| Exercise prompt |
Emit the data below verbatim, stripping out any pictures.

| Exercise material |

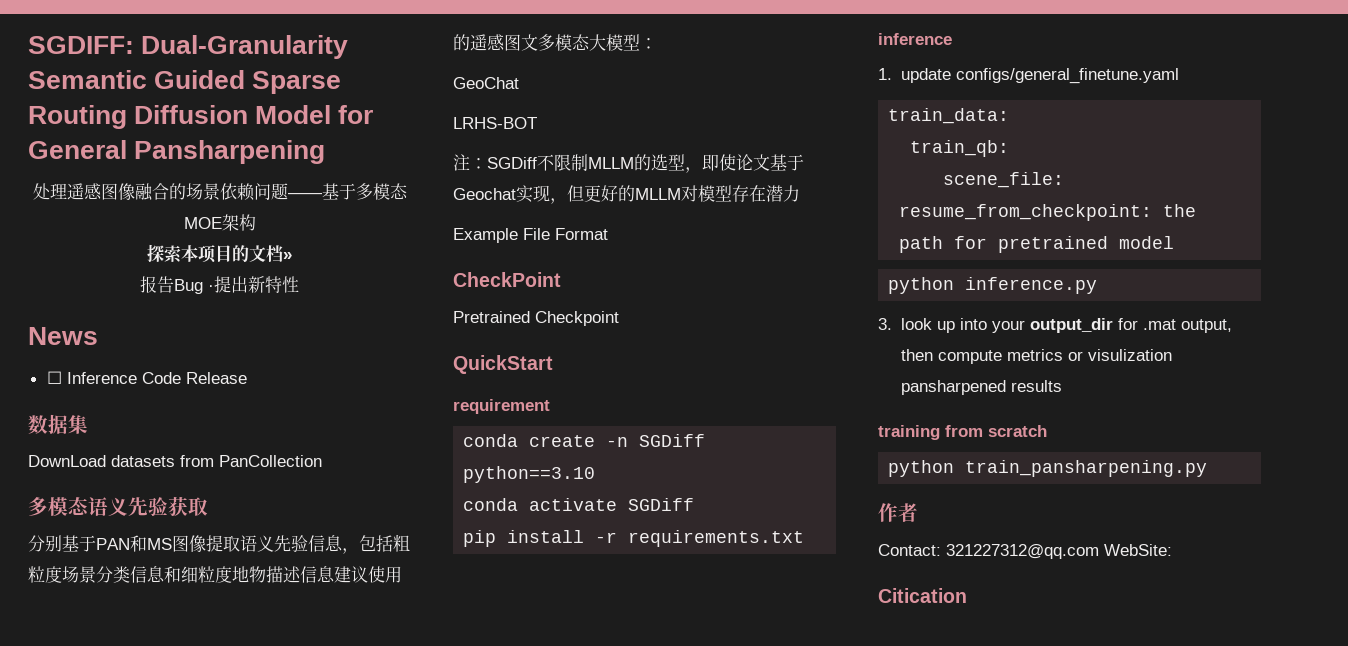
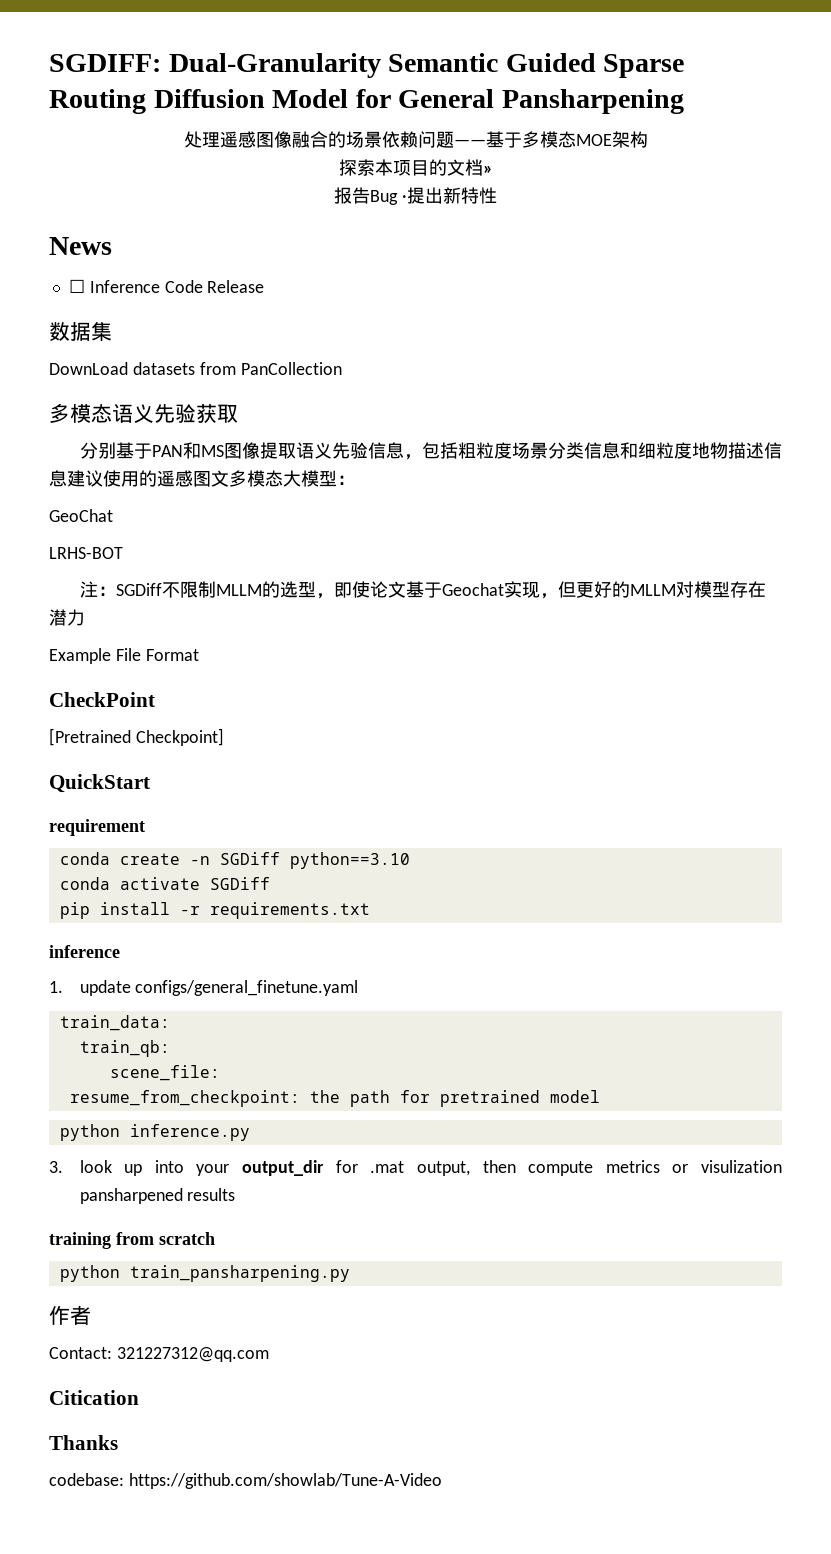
- Pretrained Checkpoint
+ [Pretrained Checkpoint]
- Contact: 321227312@qq.com WebSite:
+ Contact: 321227312@qq.com
+ Thanks
+ codebase: https://github.com/showlab/Tune-A-Video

| Answer for this exercise |
- Pretrained Checkpoint
+ [Pretrained Checkpoint]
- Contact: 321227312@qq.com WebSite:
+ Contact: 321227312@qq.com
+ Thanks
+ codebase: https://github.com/showlab/Tune-A-Video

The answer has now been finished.